PAGLINI, BOTTICI, PUGLIA, CATALFO, GIARRUSSO, MORRA, CAPPELLETTI, CASTALDI, DONNO, ENDRIZZI, NUGNES, SERRA – Al Ministro dello sviluppo economico – Premesso che:
le acciaierie di Piombino (Livorno) e l’indotto costituiscono un’area industriale importante, tra le più rilevanti dell’industria siderurgica italiana;
le acciaierie di Piombino hanno avuto, negli ultimi anni, una serie di passaggi di proprietà: dalla famiglia Lucchini alla società russa Severstal fino ad arrivare, dopo il commissariamento, all’acquisizione del gruppo algerino Cevital, che, per gestire gli impianti toscani, ha costituito Aferpi (Acciaierie e ferriere di Piombino SpA, a socio unico);
considerato che, già il 17 dicembre 2014, la prima firmataria del presente atto di sindacato ispettivo ha formulato una richiesta scritta al Ministero dello sviluppo economico per avere accesso ai documenti relativi all’accordo firmato presso la Presidenza del Consiglio dei ministri tra il presidente della società Cevital, Issad Rebrab, il commissario straordinario dell’acciaieria di Piombino, Piero Nardi, alla presenza del Presidente del Consiglio dei ministri pro tempore, Matteo Renzi, del Ministro pro tempore dello sviluppo economico Federica Guidi, del presidente della Regione Toscana, Enrico Rossi, e del sindaco di Piombino;
considerato inoltre che:
è interesse degli interroganti attivare tutti gli strumenti possibili, affinché sia salvaguardata l’occupazione e sia scongiurato il rischio che l’area delle acciaierie di Piombino diventi l’ennesimo “cimitero industriale”;
la vicenda della crisi delle acciaierie di Piombino è stata oggetto, da parte della prima firmataria del presente atto, delle seguenti interrogazioni presentate rispettivamente il 22 aprile 2015 (4-03838) e il 1° agosto 2016 (4-06213), che ad oggi non hanno ricevuto risposta;
considerato che, a quanto risulta agli interroganti:
il Governo e il presidente della Regione Toscana, Enrico Rossi, avevano definito l’accordo con la società algerina Cevital come il primo atto che avrebbe posto le premesse per attrarre nuovi investimenti e rilanciare l’area industriale di Piombino, dopo la chiusura dell’altoforno;
gli eventi successivi all’accordo, tra cui l’incontro svoltosi presso il Ministero il 19 aprile 2017, smentiscono chiaramente le dichiarazioni fatte dal Governo e dal presidente della Regione;
inoltre, il Ministro in indirizzo, Carlo Calenda, avrebbe inviato una lettera ufficiale alla proprietà Aferpi, con la quale avrebbe messo in mora la società rispetto ai termini del contratto di cessione dei rami di azienda Lucchini e Lucchini Servizi ed imposto il rispetto di una serie di condizioni, di cui non si conoscono i dettagli; il mancato rispetto di tali condizioni avrebbe potuto determinare la risoluzione del contratto stesso;
in riferimento a quanto riportato da fonti stampa e dalle rappresentanze sindacali unitarie di Aferpi, si è appreso che alcune delle condizioni poste dal Ministro sono il prolungamento del periodo di sorveglianza del commissario straordinario per altri 2 anni ed il mantenimento della continuità produttiva dei treni di laminazione.
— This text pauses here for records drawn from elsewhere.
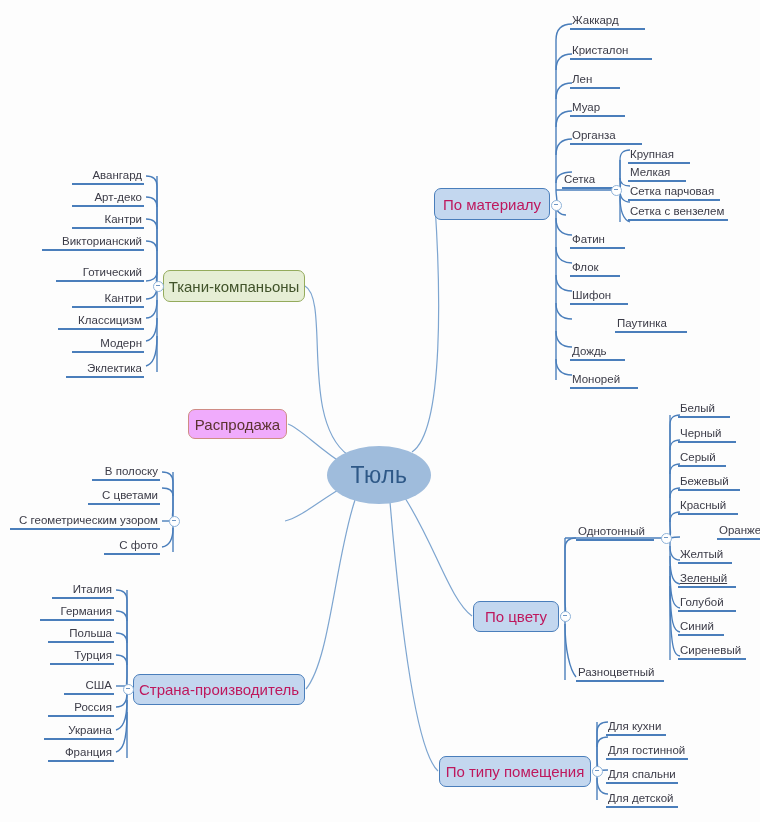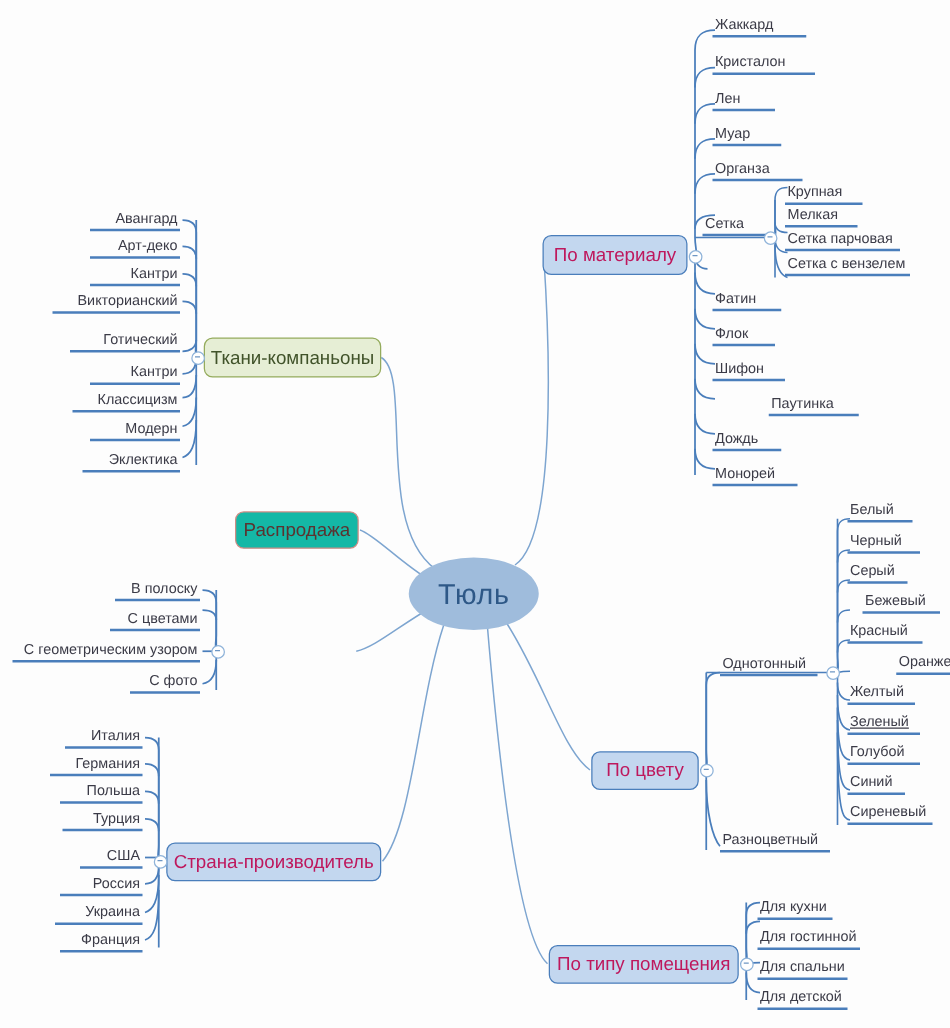--- a/index.html
+++ b/index.html
@@ -56,21 +56,21 @@
     cursor: pointer;
     padding: 0 9px;
   }
   .topic.green {
     border-color: #94ab5c;
     background: #e6eed5;
     color: #41532a;
   }
   .topic.pink {
     border-color: #cf8c85;
-    background: #14b8a6;
+    background: #f0abfc;
     color: #5b3330;
   }
 
   
   .leaf {
     position: absolute;
     color: #3b3b47;
     font-size: 11.5px;
     white-space: nowrap;
     line-height: 14px;
@@ -420,21 +420,21 @@
     <span class="rule"></span>
   </div>
   <div class="leaf right" style="left:678px; top:426px; width:58px;">
     <span class="lbl">Черный</span>
     <span class="rule"></span>
   </div>
   <div class="leaf right" style="left:678px; top:450px; width:48px;">
     <span class="lbl">Серый</span>
     <span class="rule"></span>
   </div>
-  <div class="leaf right" style="left:678px; top:474px; width:62px;margin-left:12px;">
+  <div class="leaf right" style="left:678px; top:474px; width:62px;">
     <span class="lbl">Бежевый</span>
     <span class="rule"></span>
   </div>
   <div class="leaf right" style="left:678px; top:498px; width:60px;">
     <span class="lbl">Красный</span>
     <span class="rule"></span>
   </div>
   <div class="leaf right" style="left:717px; top:523px; width:74px;">
     <span class="lbl">Оранжевый</span>
     <span class="rule"></span>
L’iterprocedurale previsto dalla legge lascia 15 giorni di tempo alla proprietà per rispondere ufficialmente alla lettera, accettando le condizioni. Il contenuto della lettera non è stato divulgato, salvo le linee generali che sono state rese note dalla stampa e riportate dalle rappresentanze sindacali unitarie;
il 5 maggio 2017, è pervenuta al Ministero la risposta formale della proprietà Aferpi alla lettera di messa in mora. I contenuti della lettera sono ad oggi sconosciuti, ma secondo quanto riportato dalla stampa l’azienda avrebbe accettato integralmente quanto imposto dal ministro Calenda;
a parere degli interroganti, si ritiene necessaria una maggiore trasparenza e, in particolare, che il Ministero coinvolto metta a disposizione copia della lettera inviata dal Ministro alla proprietà Aferpi il 19 aprile 2017, e contestualmente, copia della relativa risposta pervenuta il 5 maggio 2017,
si chiede di sapere se il Ministro in indirizzo intenda informare il Parlamento sugli esiti degli accordi, nonché rendere fruibili i contenuti della documentazione descritta.